BEGIN Supplied information

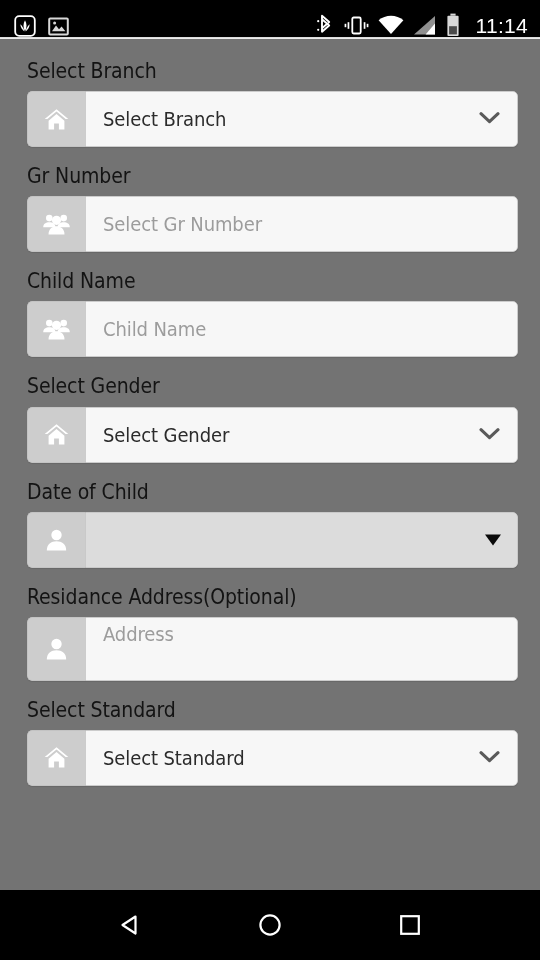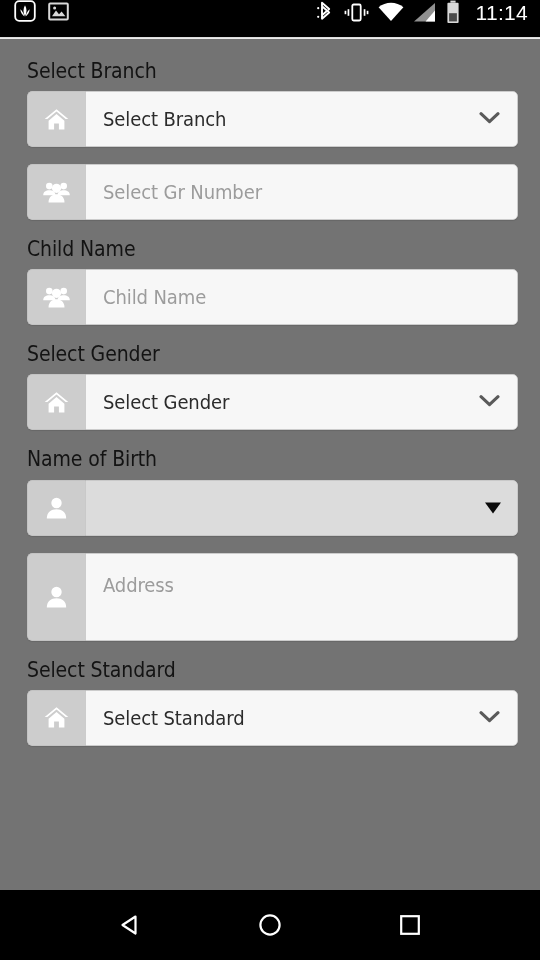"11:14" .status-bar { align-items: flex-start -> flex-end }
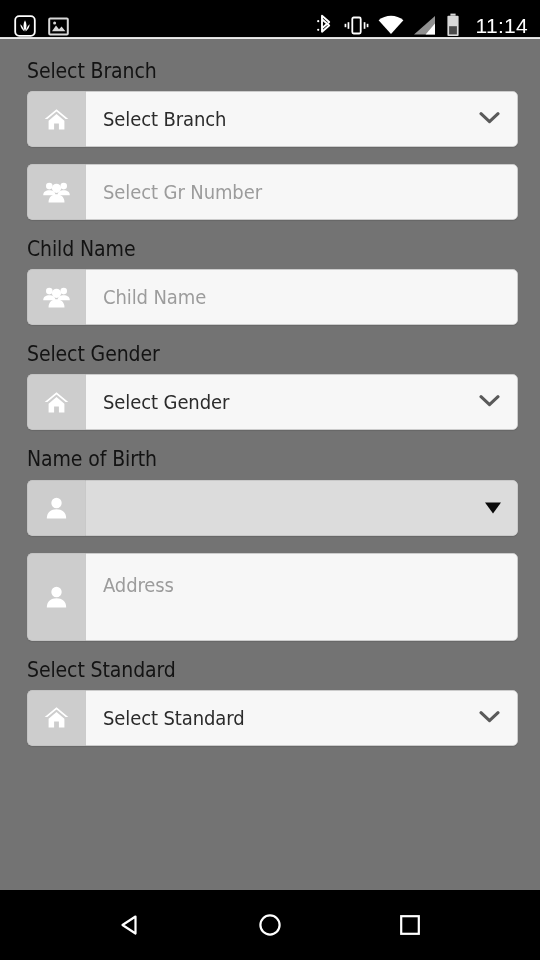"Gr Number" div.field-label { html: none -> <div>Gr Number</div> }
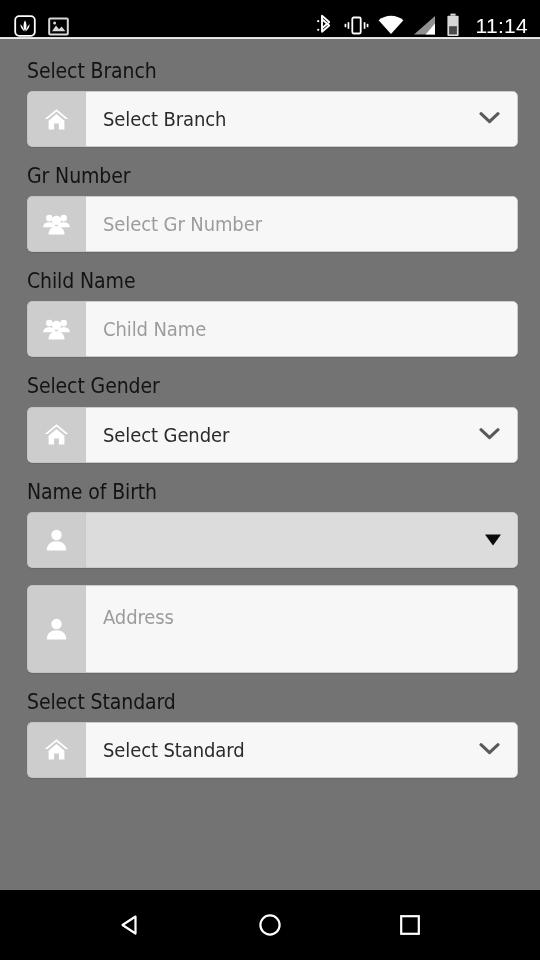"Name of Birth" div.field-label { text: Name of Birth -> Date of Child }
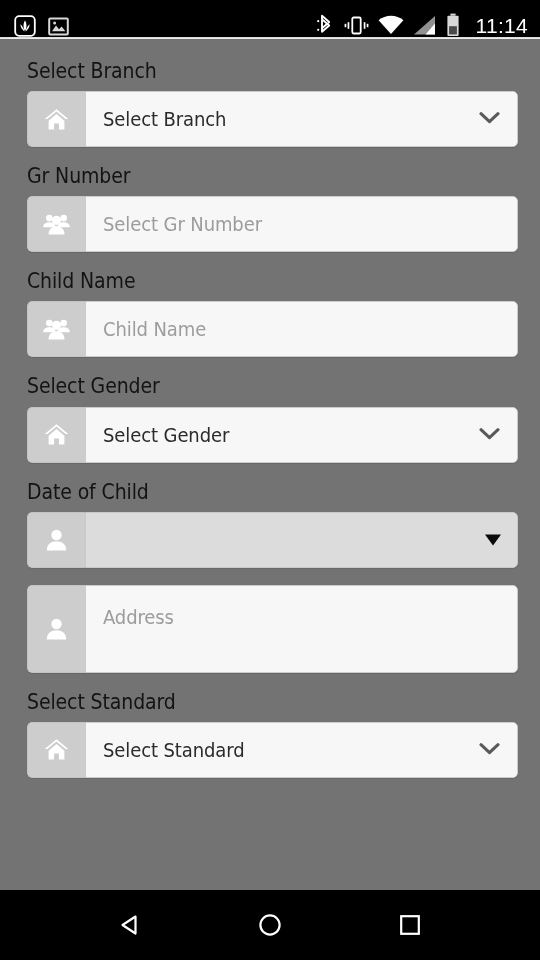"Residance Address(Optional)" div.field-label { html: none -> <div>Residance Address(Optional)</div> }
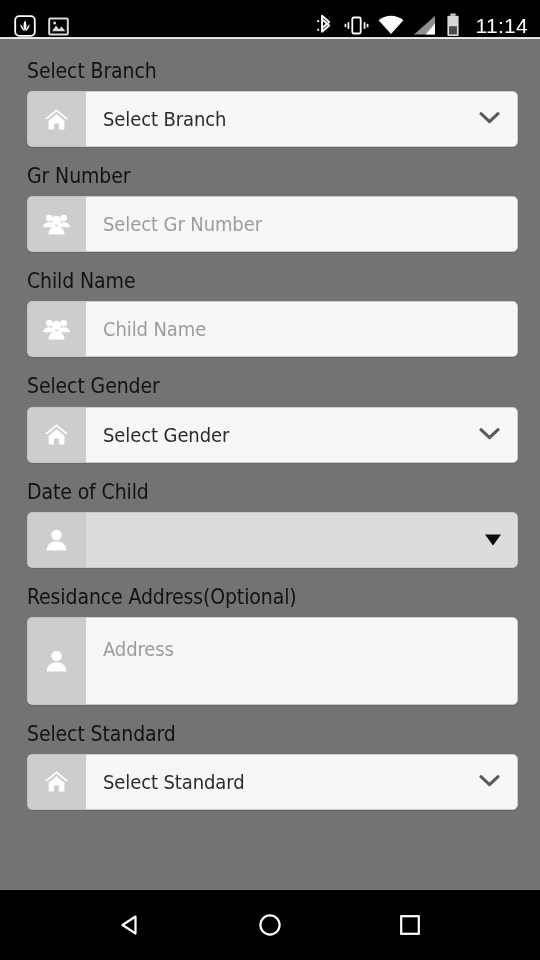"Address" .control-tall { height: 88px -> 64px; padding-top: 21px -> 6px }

END Supplied information

### Your objective
If an entry holds a picture, skip the picture and print the rest of the data exactly.

### Written solution
"11:14" .status-bar { align-items: flex-start -> flex-end }
"Gr Number" div.field-label { html: none -> <div>Gr Number</div> }
"Name of Birth" div.field-label { text: Name of Birth -> Date of Child }
"Residance Address(Optional)" div.field-label { html: none -> <div>Residance Address(Optional)</div> }
"Address" .control-tall { height: 88px -> 64px; padding-top: 21px -> 6px }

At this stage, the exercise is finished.